The data below:

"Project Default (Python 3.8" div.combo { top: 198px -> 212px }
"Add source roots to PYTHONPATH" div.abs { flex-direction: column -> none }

End of The data.
The data below:

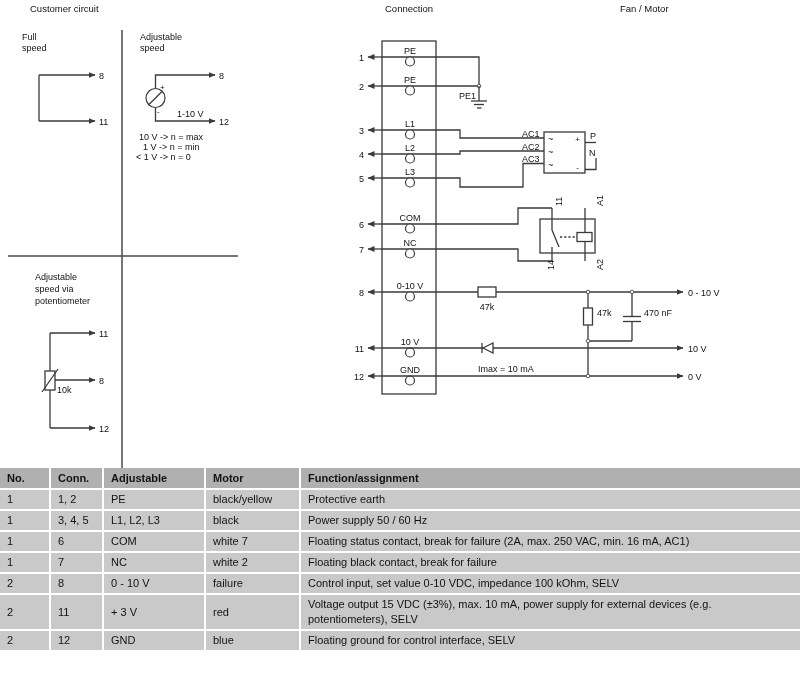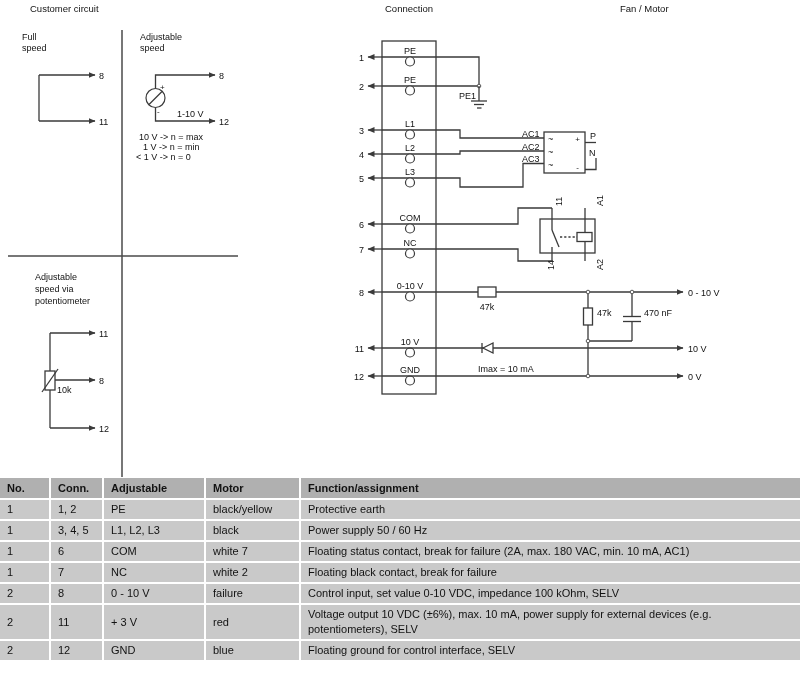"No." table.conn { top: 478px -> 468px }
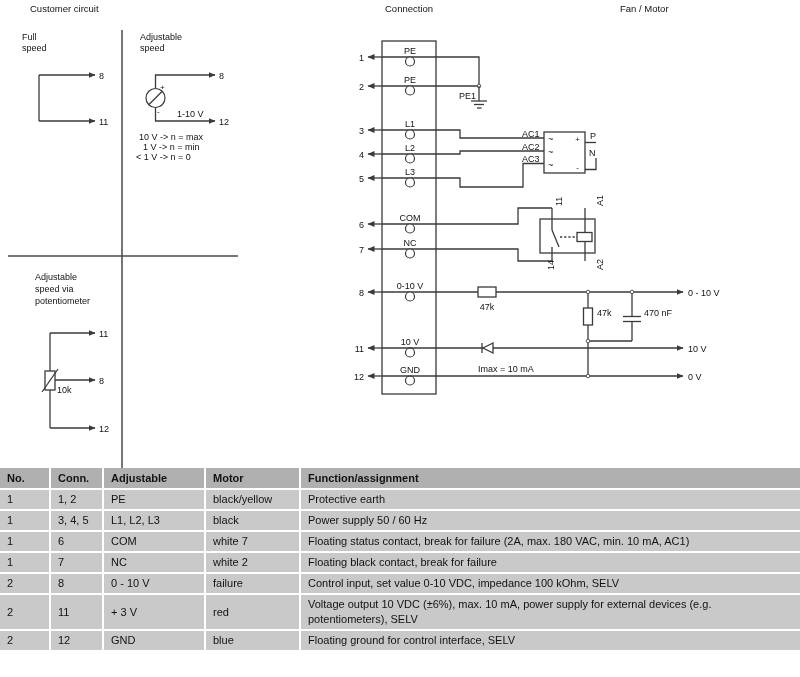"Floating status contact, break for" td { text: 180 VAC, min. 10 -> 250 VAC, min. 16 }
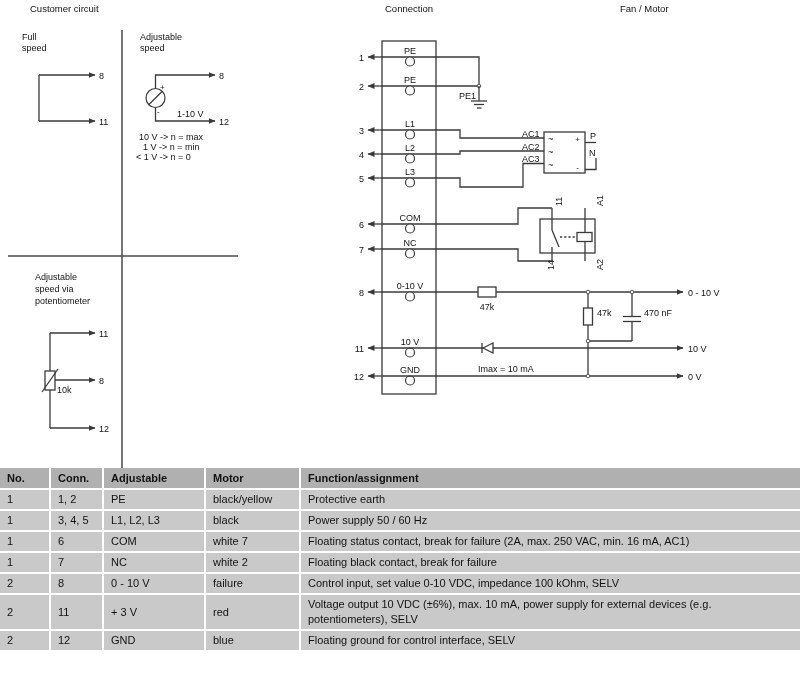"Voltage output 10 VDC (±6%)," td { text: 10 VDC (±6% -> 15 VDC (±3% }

End of The data.

### Assignment
Starting at the line that has "top: 198px ->" and ending at the line that has "source roots to", please write out the lines above exactly, leaving out all others.

### Completed exercise
"Project Default (Python 3.8" div.combo { top: 198px -> 212px }
"Add source roots to PYTHONPATH" div.abs { flex-direction: column -> none }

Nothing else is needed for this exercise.